The Web Explored. One of my major pastimes is scouring the web for information, all that bit faster with my new PC. I often have an idea or two that I am researching, or am simply browsing, looking for things of interest. I read a lot of pieces where I stay for only a few seconds, not a page to be recommended. The opposite are some of the items listed here. Good advice is always worth sharing.
Hmmm… Great Opening Thoughts
Marcy Kirkton brings the first of our contributions to this edition of the Web Explored in Writing for your Life. Mentally exhausted from a communications job demanding more than 60 hours per week? I thought the way she describes the struggle in her own life is interesting. The eternal question of whether writing would be a fun way to make a living? She was “dreaming of any job where I could simply talk and not have to commit a word to paper”, hmm… there’s a thought. Its how she began her journey with a crazy idea and learned many lessons along the way.
I am thinking of that job where I can simply talk. For me that probably starts by talking to my computer and have is take some of the load. Reminding me once again to re-investigate the world of speech recognition and artificial intelligence, but that is a subject for another day.
Do you really know how to maximise Hashtag effectiveness? This is the topic of discussion by Tereza Litsa on Search Engine Watch. Each social site has its own rules about hashtag usage. If you are seeking to publicise your work then knowledge of how to use them is vital. On Facebook and Twitter using just one hashtag will increase engagement with your contacts. Combine this with an image and your post will become more popular. Information we should all know.
“Finding the time to write is a universal struggle for writers” Says Chuck Sambuchino in Train Your Brain and Make Writing a Priority. I agree it is all too easy to give up. In part the reason for developing this section, Web Explored, is to break away from the normal post. Bring useful content authored by other great writers to my readers.
Kristi Kellogg in 13 Headline Writing Hacks You HAVEN’T Heard says “A great headline can mean the difference between a click and an impression — that’s why it’s so important to create them strategically.” Many writers forget the importance of a good headline. Many fail to challenge the mind, fail to excite readers, or fail to provide a reason to read on. I have failed in this area as well.
Did you know that professional columnists write as many as 25 headlines for the stories they submit? Is it time to try a different headline?
Ever thought about how fear affects you? then you should read Do What Excites You: How to Push Through Fear & Make Bold Choices by Miranda Hill from Tiny Buddha. “Fear works in two ways: it will make you run or it will paralyze you.” I think we have all heard this before. Now it is time to take action. In this piece Hill looks at other ways fear may impact what you do in any given situation. I agree that “every fear conquered today makes tomorrow easier.”
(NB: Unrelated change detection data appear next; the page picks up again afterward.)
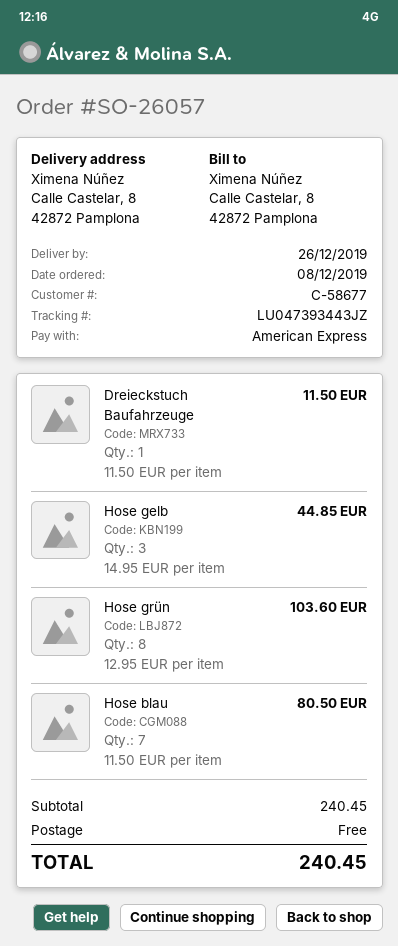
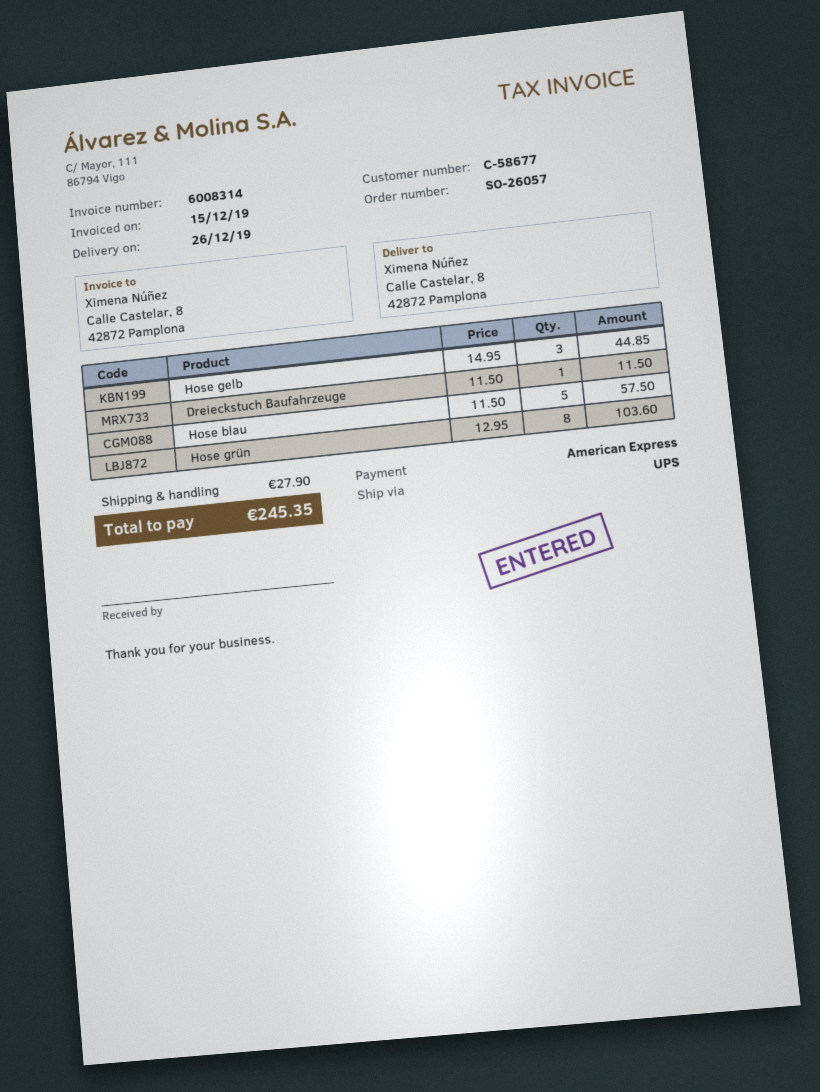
Hose blau: 7 x 11.50 = 80.50 -> 5 x 11.50 = 57.50
shipping: 0.00 -> 27.90
total: 240.45 -> 245.35

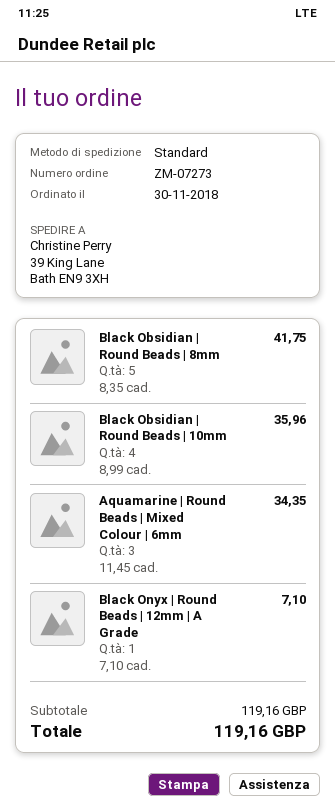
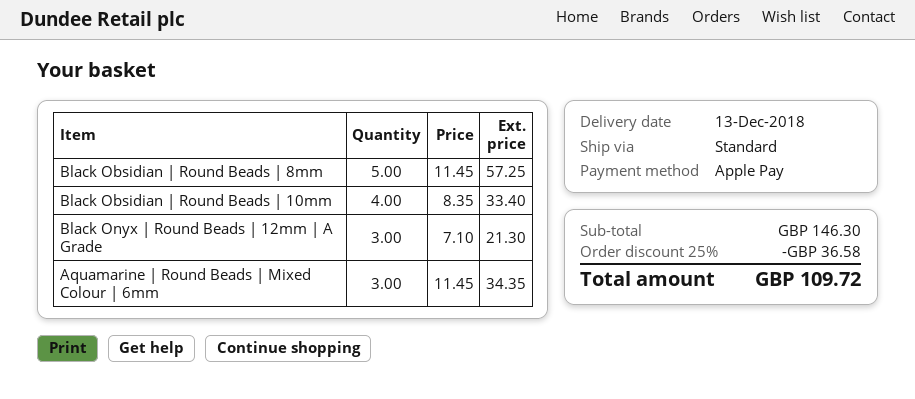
Black Obsidian | Round Beads | 8mm: 5 x 8.35 = 41.75 -> 5 x 11.45 = 57.25
Black Obsidian | Round Beads | 10mm: 4 x 8.99 = 35.96 -> 4 x 8.35 = 33.40
Black Onyx | Round Beads | 12mm | A Grade: 1 x 7.10 = 7.10 -> 3 x 7.10 = 21.30
subtotal: 119.16 -> 146.30
discount: none -> 25% = 36.58
total: 119.16 -> 109.72

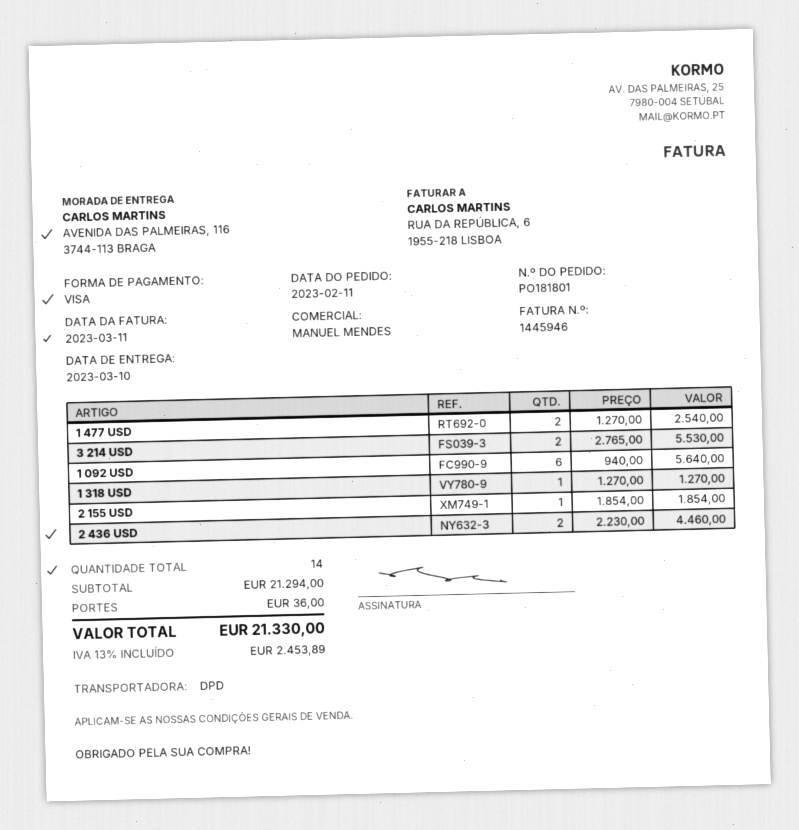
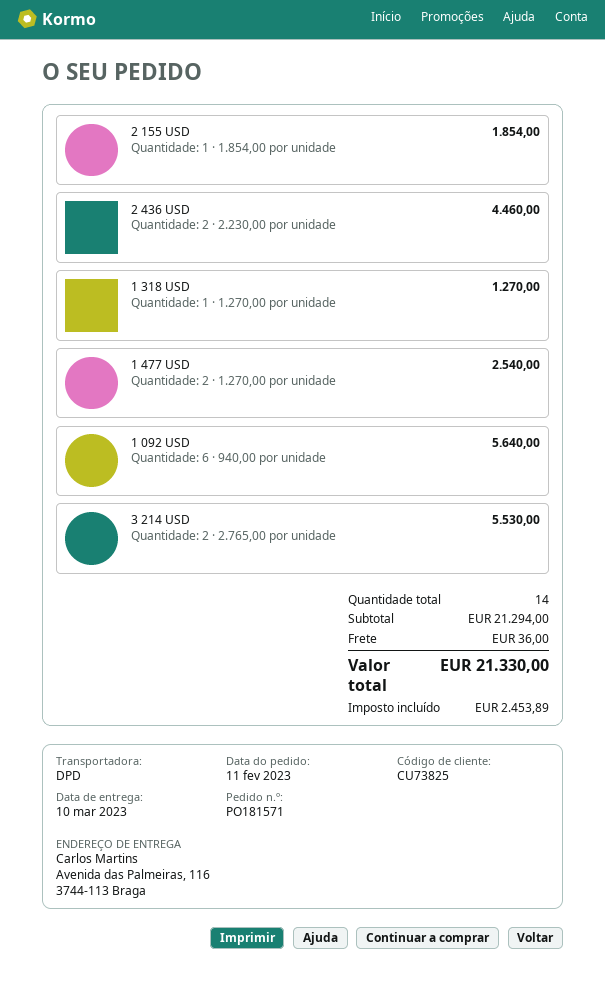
order number: PO181801 -> PO181571

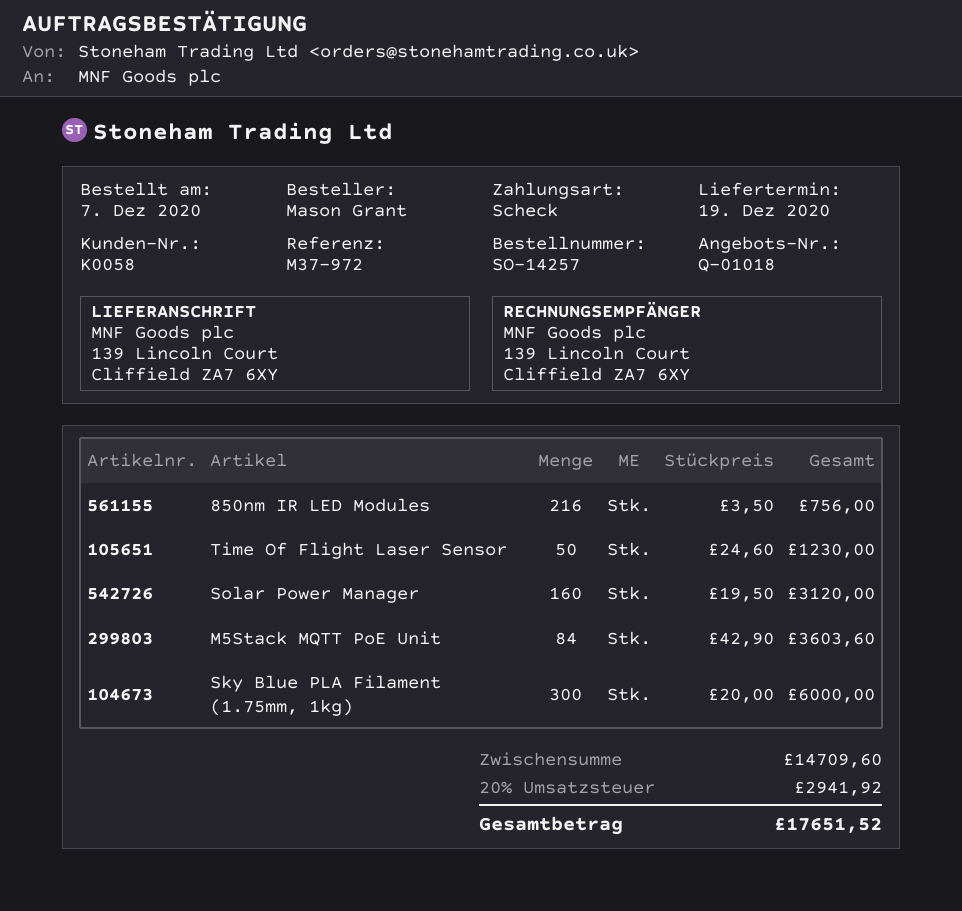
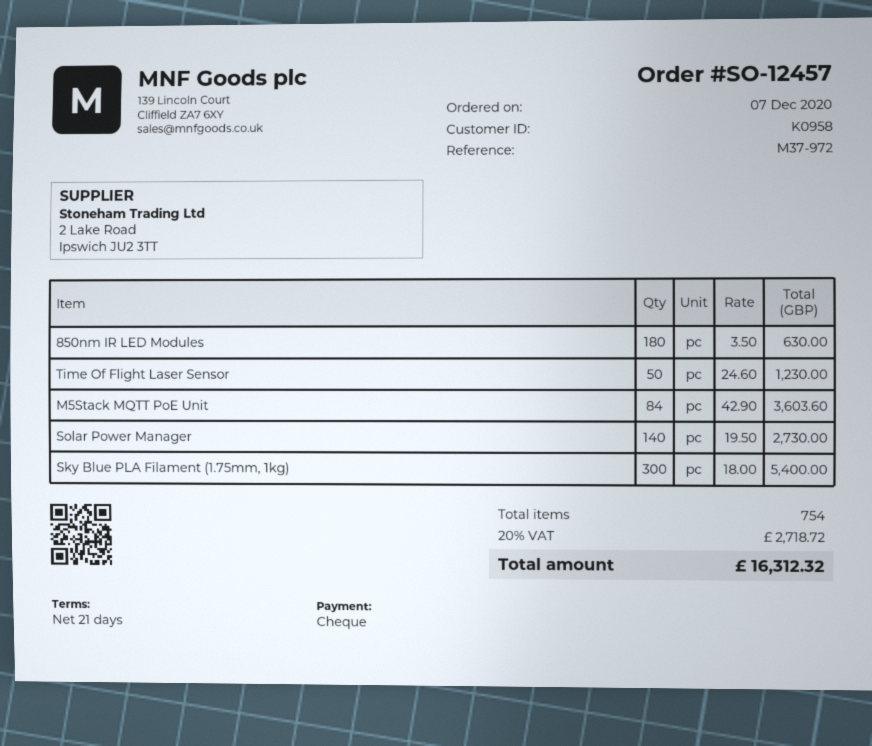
order number: SO-14257 -> SO-12457
customer number: K0058 -> K0958
850nm IR LED Modules: 216 x 3.50 = 756.00 -> 180 x 3.50 = 630.00
Solar Power Manager: 160 x 19.50 = 3120.00 -> 140 x 19.50 = 2730.00
Sky Blue PLA Filament (1.75mm, 1kg): 300 x 20.00 = 6000.00 -> 300 x 18.00 = 5400.00
tax: 20% = 2941.92 -> 20% = 2718.72
total: 17651.52 -> 16312.32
There are some I should have conquered long ago, but that is the way life happens.
Concepts and Links
“Writing a clean, lean, simple story is one of the hardest things in the world to do,” Says Matt Bird in How to Attract a Readership Based on Concept Alone. He urges us to think of Blaise Pascal’s famous postscript: “I’m sorry for writing such a long letter, but I didn’t have the time to write a shorter one.” All people have a tendency to enhance our prowess when we write, in many environments editors chop contributions down to size, but for the blog writer this can be a bit of a challenge. Concept is something we explore a lot through blogging, hence the value of this post, albeit it being focused on the art of fictional writing.
Creating engaging content s more vital than ever before. Nothing we produce as writers should be created just for the link alone, says Julia McCoy in Why Just Building Links Doesn’t Work Anymore, & 8 Types of Content to Create that Will Grow Your Online Presence. For those readers engaged in the field of content marketing this represents a massive change in thinking.
McCoy’s words also impact the blogger. She believes in using longer posts, in excess of 2,000 words.
Many bloggers today stick with the short form of less than one thousand words, often between 350 and 500 words believing short and sweet is best. But is it? A topic I intend to revisit in the near future. I have often considered creating longer articles, they are a good idea when explaining concepts that have a lot of detail.
In general over the past few years SEO experts tend to agree posts should be 800 to 1,200 words in length. I must test this theory (whether longer is better) and know this is a page I will return to in the future and potentially add more comments to Web Explored.
A Work of Fiction?
Jeff Goins asks the question Are You a True Writer If You Don’t Write Fiction? This is a question I have heard many times, yet the majority of people who write never write fiction. In fact the majority of writers probably don’t consider themselves writers at all, given they simply spend their days writing business reports. As Goins points out “writing is a challenge regardless of whether it’s fiction or non-fiction.” This article is a pod-cast and it is worth listening to all of it. It covers what makes writing powerful, how it can endure, where the best stories come from, and how to become a better storyteller.
In this regard I once spoke with one of Britain’s best lawyers and he told me that one of the greatest skills a lawyer can have is how to tell a story, cases are won by how the story of factual events is told, often the decision comes down to which story is more acceptable, reliable, believable etc.